Notes from design review:

Q: Were there any major last minute changes to the doc?
Previously we were proposing tokenizer methods, after comments from the RFC we changed to proposing python classes instead with Tokenizer and TokenizerWithOffsets.

Q: How does this integrate with tf.transform/hub?
Since the tokenization classes are backed by tf ops, they can be included as part of a tf.hub module or tf.transform graph as originally designed.

Q: How does this fit other parts of the TF ecosystem like Keras/preprocessing layers and tf.data?
We originally planned on later adding a Keras tokenization layer that used the tokenizer, but we could create tokenization preprocessing layers that take a Tokenizer object and internally tokenize. This option requires adding two functions for the tokenizer object to take part in Keras’ serialization.

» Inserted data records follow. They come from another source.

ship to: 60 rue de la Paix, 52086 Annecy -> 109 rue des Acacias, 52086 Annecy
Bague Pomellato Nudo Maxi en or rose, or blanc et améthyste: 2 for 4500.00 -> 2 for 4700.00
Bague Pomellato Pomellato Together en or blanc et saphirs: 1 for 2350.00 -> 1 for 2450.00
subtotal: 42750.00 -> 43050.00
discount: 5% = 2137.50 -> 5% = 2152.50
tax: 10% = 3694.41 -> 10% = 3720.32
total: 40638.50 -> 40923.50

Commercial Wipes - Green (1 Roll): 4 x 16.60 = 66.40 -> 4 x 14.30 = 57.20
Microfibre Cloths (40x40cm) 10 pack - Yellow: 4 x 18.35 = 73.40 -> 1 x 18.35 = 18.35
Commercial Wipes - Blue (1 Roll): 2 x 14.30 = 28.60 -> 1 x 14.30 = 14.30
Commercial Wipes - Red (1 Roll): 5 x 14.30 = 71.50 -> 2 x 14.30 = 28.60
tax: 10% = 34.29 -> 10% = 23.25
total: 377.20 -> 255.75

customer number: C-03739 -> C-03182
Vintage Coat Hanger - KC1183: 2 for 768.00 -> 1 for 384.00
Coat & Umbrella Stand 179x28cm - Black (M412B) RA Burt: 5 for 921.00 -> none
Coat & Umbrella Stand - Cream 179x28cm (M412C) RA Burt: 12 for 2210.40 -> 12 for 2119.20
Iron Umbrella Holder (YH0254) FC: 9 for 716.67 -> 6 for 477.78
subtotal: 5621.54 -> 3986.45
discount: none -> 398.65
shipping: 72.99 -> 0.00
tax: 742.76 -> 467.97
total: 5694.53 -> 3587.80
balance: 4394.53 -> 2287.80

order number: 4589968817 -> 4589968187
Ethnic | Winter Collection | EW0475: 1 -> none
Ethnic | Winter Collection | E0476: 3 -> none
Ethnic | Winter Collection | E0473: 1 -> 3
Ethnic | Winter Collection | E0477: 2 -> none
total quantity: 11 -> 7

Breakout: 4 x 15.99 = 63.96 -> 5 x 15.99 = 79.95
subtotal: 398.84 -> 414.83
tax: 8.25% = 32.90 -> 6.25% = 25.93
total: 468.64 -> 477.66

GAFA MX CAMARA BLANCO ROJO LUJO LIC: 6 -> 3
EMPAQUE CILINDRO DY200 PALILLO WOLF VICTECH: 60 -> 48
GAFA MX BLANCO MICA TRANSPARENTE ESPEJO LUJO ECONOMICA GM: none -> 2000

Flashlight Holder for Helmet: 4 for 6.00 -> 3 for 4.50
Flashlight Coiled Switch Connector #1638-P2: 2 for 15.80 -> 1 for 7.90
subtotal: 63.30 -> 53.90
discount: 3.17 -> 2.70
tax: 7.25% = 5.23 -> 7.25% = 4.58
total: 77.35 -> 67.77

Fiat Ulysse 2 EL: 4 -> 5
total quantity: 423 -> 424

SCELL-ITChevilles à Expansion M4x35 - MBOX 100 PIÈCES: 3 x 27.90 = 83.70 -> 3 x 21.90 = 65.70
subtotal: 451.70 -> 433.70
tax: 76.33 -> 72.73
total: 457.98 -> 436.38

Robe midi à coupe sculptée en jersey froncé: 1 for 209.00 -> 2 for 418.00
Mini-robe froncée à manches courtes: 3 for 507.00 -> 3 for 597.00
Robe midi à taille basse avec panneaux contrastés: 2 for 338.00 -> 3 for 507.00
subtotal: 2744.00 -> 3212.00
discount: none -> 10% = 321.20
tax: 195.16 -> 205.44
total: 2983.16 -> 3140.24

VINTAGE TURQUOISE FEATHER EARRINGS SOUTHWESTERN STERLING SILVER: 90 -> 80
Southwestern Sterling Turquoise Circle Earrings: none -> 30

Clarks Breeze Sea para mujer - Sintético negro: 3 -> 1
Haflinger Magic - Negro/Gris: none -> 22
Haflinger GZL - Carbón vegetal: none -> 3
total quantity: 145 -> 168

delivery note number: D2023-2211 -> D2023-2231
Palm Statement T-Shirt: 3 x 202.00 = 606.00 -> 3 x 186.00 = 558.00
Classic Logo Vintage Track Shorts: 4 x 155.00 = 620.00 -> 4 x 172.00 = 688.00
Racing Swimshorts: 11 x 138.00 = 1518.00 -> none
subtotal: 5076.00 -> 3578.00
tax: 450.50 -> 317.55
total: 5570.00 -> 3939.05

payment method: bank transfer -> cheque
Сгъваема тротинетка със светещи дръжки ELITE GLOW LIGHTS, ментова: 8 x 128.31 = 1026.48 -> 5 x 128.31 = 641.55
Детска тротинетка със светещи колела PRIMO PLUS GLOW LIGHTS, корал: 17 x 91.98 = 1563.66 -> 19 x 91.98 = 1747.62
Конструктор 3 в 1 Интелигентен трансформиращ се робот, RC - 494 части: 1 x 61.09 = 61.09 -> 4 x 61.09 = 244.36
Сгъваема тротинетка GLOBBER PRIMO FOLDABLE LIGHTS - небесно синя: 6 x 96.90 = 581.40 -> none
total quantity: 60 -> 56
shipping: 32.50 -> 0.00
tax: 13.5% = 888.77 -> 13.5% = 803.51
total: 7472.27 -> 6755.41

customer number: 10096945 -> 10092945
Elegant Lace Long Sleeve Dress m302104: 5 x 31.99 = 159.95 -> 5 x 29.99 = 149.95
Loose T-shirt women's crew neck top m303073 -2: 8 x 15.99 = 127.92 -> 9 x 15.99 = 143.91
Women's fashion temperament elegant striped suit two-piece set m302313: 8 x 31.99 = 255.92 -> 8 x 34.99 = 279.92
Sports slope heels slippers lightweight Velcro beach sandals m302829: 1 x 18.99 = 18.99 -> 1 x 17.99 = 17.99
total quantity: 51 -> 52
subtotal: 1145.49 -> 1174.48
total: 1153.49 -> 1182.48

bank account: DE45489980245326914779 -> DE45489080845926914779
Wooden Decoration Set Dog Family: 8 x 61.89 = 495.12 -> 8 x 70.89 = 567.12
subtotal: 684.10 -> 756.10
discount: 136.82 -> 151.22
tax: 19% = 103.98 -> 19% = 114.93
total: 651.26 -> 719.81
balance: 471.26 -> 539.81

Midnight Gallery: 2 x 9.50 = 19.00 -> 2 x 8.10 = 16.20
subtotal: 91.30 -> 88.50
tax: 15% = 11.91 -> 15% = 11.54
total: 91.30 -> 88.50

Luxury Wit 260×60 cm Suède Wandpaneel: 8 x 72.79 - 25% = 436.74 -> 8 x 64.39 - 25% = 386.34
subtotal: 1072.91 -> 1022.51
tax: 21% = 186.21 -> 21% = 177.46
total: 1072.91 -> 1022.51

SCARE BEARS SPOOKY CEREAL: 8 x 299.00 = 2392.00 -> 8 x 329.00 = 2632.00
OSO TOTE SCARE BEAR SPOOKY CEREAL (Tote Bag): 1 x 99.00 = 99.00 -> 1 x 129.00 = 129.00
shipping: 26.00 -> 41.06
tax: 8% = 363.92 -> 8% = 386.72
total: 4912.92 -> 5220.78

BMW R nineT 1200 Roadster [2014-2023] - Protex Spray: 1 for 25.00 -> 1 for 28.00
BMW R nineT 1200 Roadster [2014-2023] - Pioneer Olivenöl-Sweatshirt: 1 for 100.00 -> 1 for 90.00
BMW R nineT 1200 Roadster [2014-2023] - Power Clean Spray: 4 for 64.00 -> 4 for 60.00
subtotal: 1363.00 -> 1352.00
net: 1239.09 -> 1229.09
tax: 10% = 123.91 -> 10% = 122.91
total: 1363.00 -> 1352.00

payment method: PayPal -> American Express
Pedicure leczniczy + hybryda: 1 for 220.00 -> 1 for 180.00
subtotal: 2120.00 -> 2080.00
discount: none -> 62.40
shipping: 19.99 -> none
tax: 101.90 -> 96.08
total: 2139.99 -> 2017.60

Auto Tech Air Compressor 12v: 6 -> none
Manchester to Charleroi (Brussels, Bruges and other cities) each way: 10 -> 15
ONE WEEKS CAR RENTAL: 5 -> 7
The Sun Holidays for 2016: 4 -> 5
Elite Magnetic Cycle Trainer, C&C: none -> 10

Q: Initial tokenizers are basic, how configurable are they?
The initial tokenizer implementations are pretty basic and don’t need much configuration, wordpiece allows some configuration.

General feedback:
Current API is good, simple, easy to use
Makes TF much better for text use cases.

We should think more on the implications and how this fits/plays other other components in the TF ecosystem. There Particularly preprocessing layers and tf.data.of where this would go in TF ecosystem.

Next steps (AIs):

Sync up and think more about how Tokenizer objects can fit in keras preprocessing layers and tf.data
Discussion over email/fix up RFC with conclusion and then good for approval.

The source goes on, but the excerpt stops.